1909 Opera di New York 20-02-1909

Fidelio 20 febbraio 1909 43280

Recensione di WJ Henderson in the Sun

"Manon" è stato cantato ieri pomeriggio al Metropolitan Opera House. La signorina Farrar ha fatto la sua ricomparsa nel ruolo del titolo e ha continuato a mostrare le prove della malattia che sperava di lasciarle alle spalle a Lakewood. La giovane soprano americana non è stata in buone condizioni per tutta la stagione e di conseguenza non ha saputo rendersi giustizia. Carl Jörn ha cantato lo Chevalier des Grieux e ha dimostrato abbastanza chiaramente che la parte rientra nelle sue capacità, ma una stima migliore del suo trattamento vocale si otterrà quando non ha cantato tre volte in tre giorni.
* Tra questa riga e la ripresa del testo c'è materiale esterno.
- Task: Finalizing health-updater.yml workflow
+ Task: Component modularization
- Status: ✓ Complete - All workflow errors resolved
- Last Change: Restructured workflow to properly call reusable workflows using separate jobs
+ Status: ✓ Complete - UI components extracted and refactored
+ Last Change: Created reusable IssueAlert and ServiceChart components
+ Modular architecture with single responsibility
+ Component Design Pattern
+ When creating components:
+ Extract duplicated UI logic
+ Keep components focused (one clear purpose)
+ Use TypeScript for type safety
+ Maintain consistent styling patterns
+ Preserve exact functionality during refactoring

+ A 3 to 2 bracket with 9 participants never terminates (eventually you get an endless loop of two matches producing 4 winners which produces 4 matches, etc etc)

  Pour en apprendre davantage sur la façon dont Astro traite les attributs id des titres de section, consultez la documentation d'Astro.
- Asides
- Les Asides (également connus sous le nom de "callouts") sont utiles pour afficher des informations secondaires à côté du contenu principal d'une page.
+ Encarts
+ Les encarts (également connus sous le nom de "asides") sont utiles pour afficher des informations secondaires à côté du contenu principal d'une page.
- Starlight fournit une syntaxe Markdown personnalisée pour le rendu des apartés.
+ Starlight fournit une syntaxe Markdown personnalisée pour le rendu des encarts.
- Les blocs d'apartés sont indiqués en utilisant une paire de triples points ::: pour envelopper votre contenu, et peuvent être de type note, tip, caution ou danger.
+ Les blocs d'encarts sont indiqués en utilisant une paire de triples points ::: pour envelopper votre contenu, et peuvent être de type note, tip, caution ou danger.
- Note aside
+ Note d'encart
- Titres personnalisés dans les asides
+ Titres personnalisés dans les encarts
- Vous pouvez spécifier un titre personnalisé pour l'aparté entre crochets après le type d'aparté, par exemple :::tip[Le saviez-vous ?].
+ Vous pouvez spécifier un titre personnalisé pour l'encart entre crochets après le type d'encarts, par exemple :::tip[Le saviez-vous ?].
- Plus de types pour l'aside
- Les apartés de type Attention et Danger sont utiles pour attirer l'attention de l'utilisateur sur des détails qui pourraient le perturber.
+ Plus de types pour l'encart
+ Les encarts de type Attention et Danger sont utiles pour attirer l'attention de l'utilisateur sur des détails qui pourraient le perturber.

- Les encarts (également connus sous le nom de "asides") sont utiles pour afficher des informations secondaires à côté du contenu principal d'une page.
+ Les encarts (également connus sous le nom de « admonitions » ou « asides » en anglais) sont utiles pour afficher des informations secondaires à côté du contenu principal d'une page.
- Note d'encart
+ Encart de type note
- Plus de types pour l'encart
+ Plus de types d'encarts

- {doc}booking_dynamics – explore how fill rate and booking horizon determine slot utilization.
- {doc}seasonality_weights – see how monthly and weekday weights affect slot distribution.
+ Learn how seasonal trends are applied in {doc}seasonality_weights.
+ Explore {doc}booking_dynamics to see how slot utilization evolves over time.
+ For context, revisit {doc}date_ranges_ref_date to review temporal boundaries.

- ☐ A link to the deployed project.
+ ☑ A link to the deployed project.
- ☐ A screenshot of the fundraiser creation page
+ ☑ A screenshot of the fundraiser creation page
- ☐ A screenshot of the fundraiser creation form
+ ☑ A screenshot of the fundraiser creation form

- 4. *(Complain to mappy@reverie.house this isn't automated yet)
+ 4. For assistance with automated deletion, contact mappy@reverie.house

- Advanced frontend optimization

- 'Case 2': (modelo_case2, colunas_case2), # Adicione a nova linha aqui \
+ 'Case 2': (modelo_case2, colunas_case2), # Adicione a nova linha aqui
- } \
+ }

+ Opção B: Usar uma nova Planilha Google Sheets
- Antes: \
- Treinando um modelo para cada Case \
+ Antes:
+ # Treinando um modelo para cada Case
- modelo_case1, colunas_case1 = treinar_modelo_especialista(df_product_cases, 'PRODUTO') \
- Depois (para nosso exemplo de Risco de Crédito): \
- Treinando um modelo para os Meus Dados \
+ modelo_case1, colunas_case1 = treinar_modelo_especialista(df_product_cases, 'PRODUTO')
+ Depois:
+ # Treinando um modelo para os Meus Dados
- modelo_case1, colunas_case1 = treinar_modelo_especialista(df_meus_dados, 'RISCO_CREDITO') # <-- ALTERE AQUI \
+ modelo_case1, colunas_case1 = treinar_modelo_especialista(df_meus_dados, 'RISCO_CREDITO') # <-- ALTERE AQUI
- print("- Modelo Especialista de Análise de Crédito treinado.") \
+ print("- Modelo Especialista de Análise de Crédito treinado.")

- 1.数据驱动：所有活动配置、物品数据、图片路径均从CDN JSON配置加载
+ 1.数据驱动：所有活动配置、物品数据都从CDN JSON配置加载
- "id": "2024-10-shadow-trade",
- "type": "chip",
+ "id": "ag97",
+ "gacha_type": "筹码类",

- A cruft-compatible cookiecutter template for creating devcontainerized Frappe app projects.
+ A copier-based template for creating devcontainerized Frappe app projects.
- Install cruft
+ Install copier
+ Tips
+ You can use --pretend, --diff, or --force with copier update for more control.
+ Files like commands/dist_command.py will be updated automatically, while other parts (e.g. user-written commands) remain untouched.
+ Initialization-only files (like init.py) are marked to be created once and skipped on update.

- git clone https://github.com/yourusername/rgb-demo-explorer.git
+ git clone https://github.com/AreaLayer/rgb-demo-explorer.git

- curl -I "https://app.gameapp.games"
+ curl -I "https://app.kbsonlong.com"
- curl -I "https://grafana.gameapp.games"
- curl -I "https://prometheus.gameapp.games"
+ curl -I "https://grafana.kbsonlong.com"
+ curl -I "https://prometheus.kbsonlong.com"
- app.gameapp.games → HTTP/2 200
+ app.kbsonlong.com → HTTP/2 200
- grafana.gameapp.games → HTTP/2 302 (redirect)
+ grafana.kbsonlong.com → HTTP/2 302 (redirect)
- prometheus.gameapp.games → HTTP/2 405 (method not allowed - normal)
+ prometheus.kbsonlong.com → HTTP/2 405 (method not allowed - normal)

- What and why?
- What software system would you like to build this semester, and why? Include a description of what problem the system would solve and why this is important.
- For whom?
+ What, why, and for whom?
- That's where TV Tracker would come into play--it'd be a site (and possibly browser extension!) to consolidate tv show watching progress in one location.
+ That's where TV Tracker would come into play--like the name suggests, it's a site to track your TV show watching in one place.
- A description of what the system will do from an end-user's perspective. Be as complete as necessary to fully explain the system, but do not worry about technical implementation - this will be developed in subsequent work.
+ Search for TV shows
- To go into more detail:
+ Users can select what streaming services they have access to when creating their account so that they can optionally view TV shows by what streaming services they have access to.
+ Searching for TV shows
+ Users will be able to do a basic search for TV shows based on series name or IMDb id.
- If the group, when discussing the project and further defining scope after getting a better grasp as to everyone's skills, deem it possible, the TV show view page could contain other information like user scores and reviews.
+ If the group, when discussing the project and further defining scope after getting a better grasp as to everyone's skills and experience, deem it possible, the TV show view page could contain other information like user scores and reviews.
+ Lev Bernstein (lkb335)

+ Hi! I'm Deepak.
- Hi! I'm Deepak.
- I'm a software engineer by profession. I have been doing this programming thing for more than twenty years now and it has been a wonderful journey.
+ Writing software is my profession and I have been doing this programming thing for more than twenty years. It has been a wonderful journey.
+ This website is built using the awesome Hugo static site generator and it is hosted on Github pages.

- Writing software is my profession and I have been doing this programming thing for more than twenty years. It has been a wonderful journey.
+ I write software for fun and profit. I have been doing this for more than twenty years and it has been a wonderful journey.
Ieri sera all'istituto operistico di Broadway è stato presentato “Fidelio” di Beethoven. L'eccellenza della produzione della scorsa stagione non era stata dimenticata e c'era un pubblico di buone dimensioni che ha applaudito di cuore. Di tutte le opere ancora prima di questo pubblico "Fidelio", che ha 104 anni, imprime maggiormente all'ascoltatore casuale l'antichità del suo modo musicale. Eppure, nonostante il taglio arcaico dei suoi numeri, la profonda sincerità della sua musica e la meravigliosa eloquenza della sua espressione non mancano mai di afferrare il cuore di chi ascolta senza pregiudizi.

Beethoven, di tutti i compositori che abbiano mai scritto un dramma musicale, era il meno operistico. Ma questo non è affatto la stessa cosa che dire che non era drammatico. Ogni battuta di “Fidelio” è drammatica, ma non è un'opera facile da cantare. La familiarità con gli stili tipici dell'opera serve poco ai cantanti di quest'opera. Qui devono padroneggiare nuovi idiomi e insegnare al loro pubblico senza possibilità di ricorrere a uno solo dei dispositivi che sono stati abituati ad avere a portata di mano.

È tanto più fortunato, visto che è così, che l'opera di Beethoven possa essere eseguita in modo commovente anche quando il trattamento vocale non è tecnicamente perfetto. A causa di questa interpretazione di ieri sera non ha mancato di toccare il pubblico, sebbene Mme. Morena non era nella sua voce migliore e quindi non ha cantato la sua musica come poteva. Tuttavia la sua Leonora era una figura bella ed eroica.

Il signor Burrian come Florestan, il signor Goritz come Dom Pizzaro, il signor Blass come Rocco, il signor Reiss come Jacquino e la signorina Fornia come Marceline erano gli altri presidi, e tutti hanno meritato lodi. Il coro degli uomini nel primo atto ha cantato in modo ammirevole e ha anche mostrato apprezzamento per l'immagine. L'abbigliamento scenico dell'opera era quello visto la scorsa stagione. Il signor Mahler ha condotto la performance con la conoscenza e l'affetto che hanno infuso nella produzione dello scorso inverno tanto del vero spirito della meravigliosa colonna sonora. L'ouverture “Fidelio” è stata eseguita prima dell'opera, e la “Leonore” n. 3, prima del terzo atto.